Caine admits that at a time when the top box office films are the likes of Eminem's '8 Mile' and the latest Harry Potter, a film such as 'The Quiet American' is a harder sell, but Caine remains hopeful. "One of the reviews I liked most of this film was that this was a grownup film made by grownups for grownups, and I'm hoping it's about time. Are grownups still going to the cinema or are they stuck in front of the television? We'll find out."
Caine has been on top of his career for over three decades. He says that he refuses to look back at his earlier work preferring "to look forward and to what I'm doing next." Retirement is something he won't talk about except to laughingly say that "actors don't retire from the business, but rather the business retires THEM." No danger of that happening, as the actor is constantly working, not of a need, as he once did, but out of passion. "What has happened is that I grew up and now, I don't have to work for a living but rather wait for scripts that I absolutely must do.
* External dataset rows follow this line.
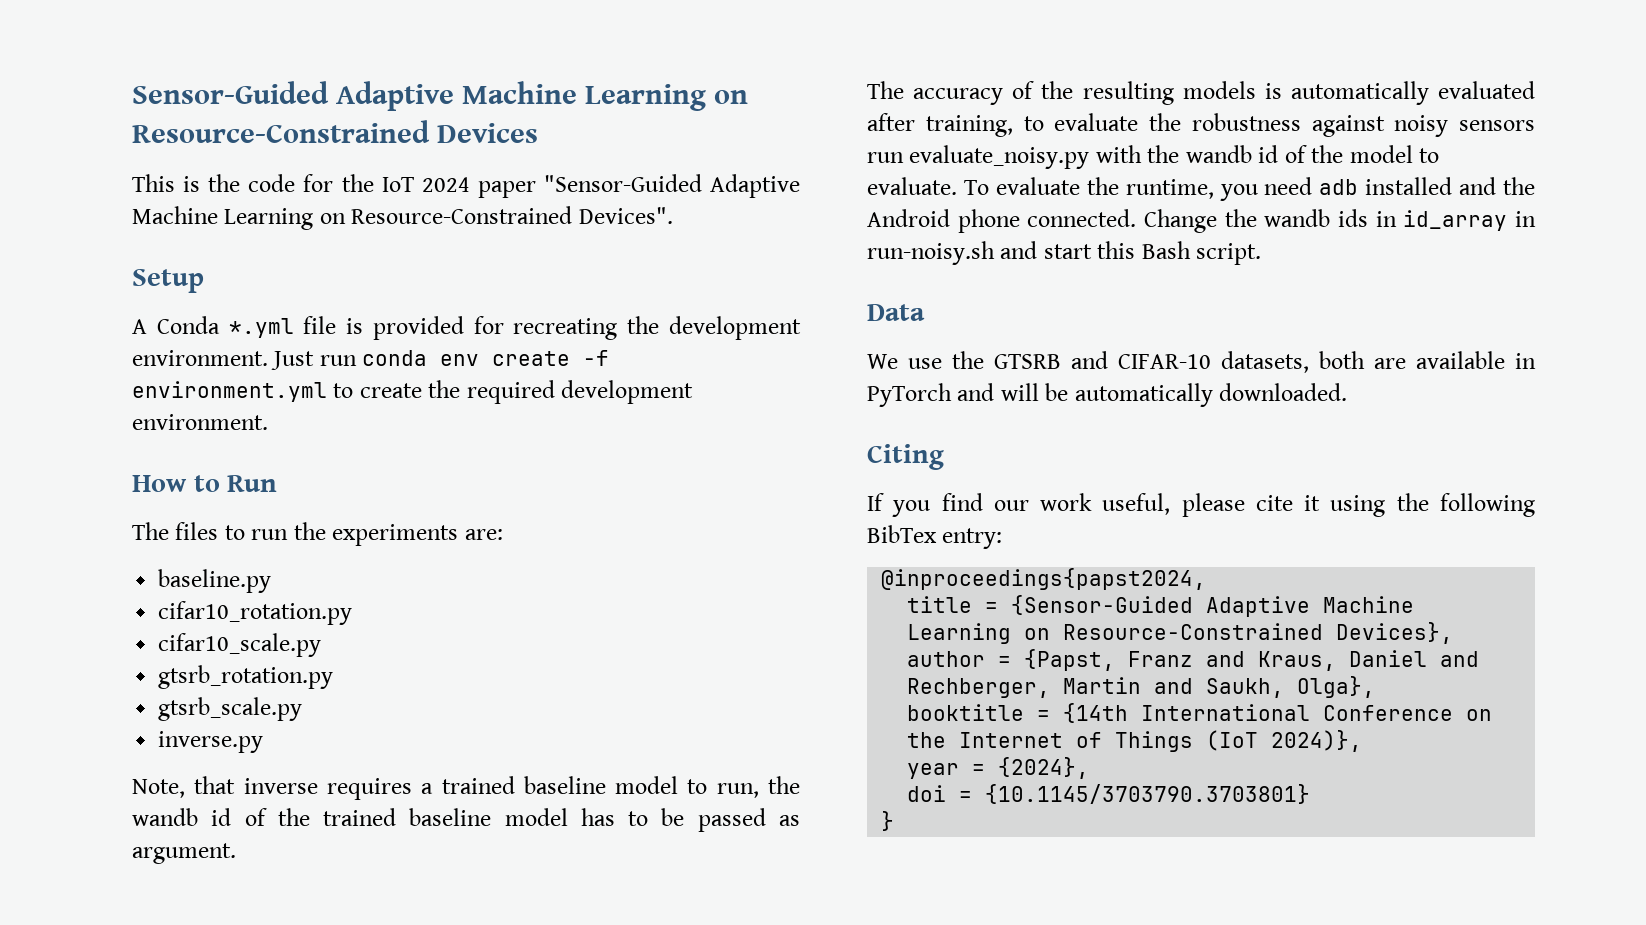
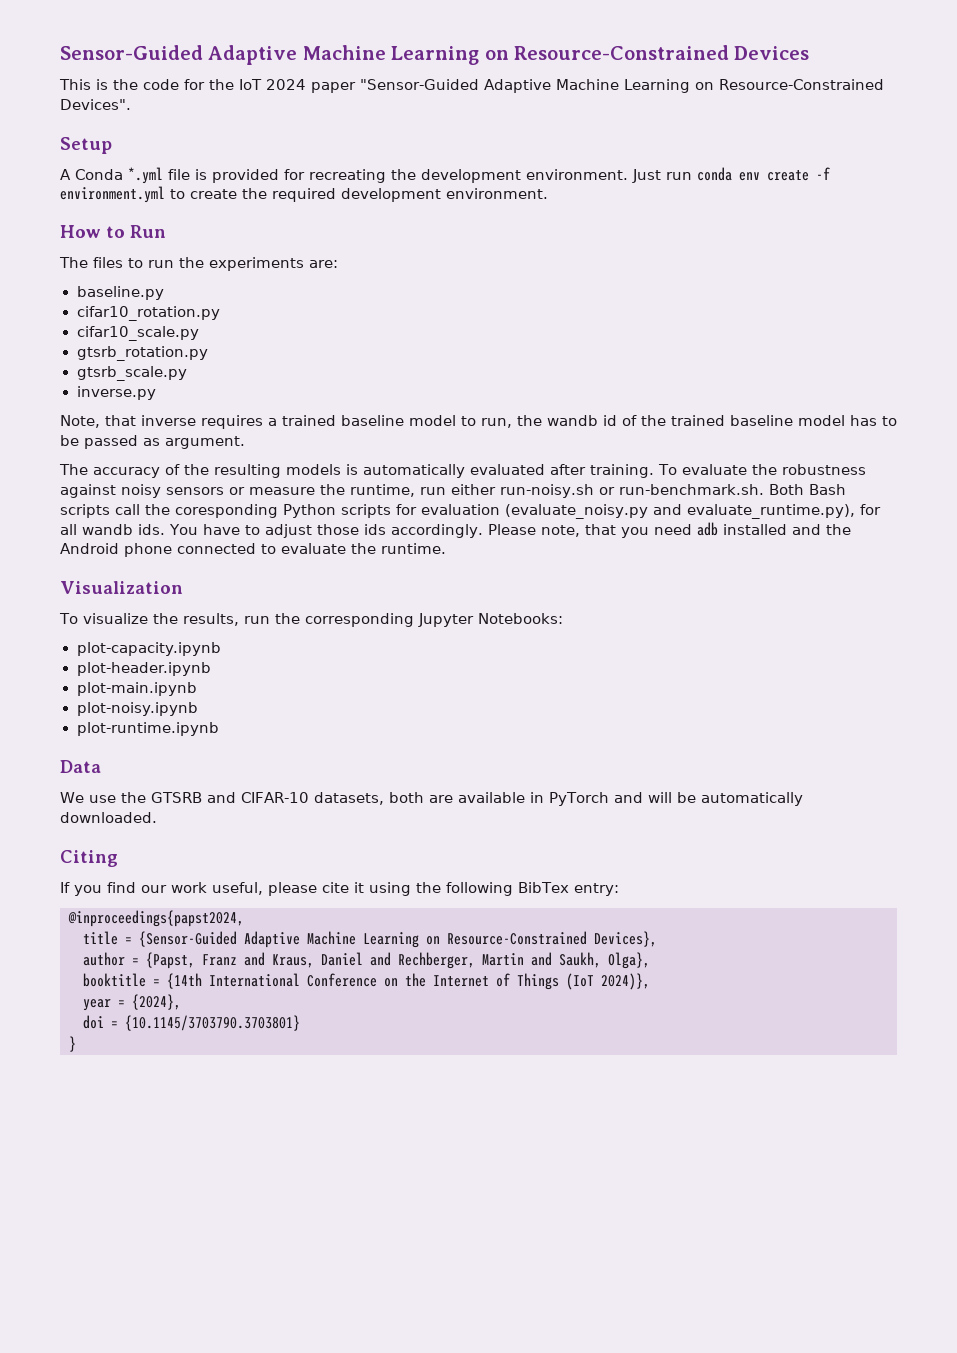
- The accuracy of the resulting models is automatically evaluated after training, to evaluate the robustness against noisy sensors run evaluate_noisy.py with the wandb id of the model to evaluate. To evaluate the runtime, you need adb installed and the Android phone connected. Change the wandb ids in id_array in run-noisy.sh and start this Bash script.
+ The accuracy of the resulting models is automatically evaluated after training. To evaluate the robustness against noisy sensors or measure the runtime, run either run-noisy.sh or run-benchmark.sh. Both Bash scripts call the coresponding Python scripts for evaluation (evaluate_noisy.py and evaluate_runtime.py), for all wandb ids. You have to adjust those ids accordingly. Please note, that you need adb installed and the Android phone connected to evaluate the runtime.
+ Visualization
+ To visualize the results, run the corresponding Jupyter Notebooks:
+ plot-capacity.ipynb
+ plot-header.ipynb
+ plot-main.ipynb
+ plot-noisy.ipynb
+ plot-runtime.ipynb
Now, people keep sending me great scripts, which I can't refuse such as this, 'Second Hand Lions' which I'm doing now or 'The Actors', which is a mad comedy I did in Dublin. So if I don't get the scripts I am looking to do, I will retire. After all, I have a very nice garden that needs a lot of tending."
Caine says that clearly he must have done something right in his career "because Hollywood is determined to remake them all." 'The Italian Job' is shooting with Mark Wahlberg and his classic 'Alfie' is in the works about which he doesn't mind. "It's very interesting because the script is by a woman and American, who is writing about a male chauvinist pig, so it ought to be interesting to see how that turns out."
The working class lad who appeared in his first film in 1956 is now one of the world's biggest stars, and humbly admits that all those years later, he remains dumbfounded by his success. "I'm stunned by it really. A reporter asked me the other day if I believe in God and I said if you had my life you'd have to."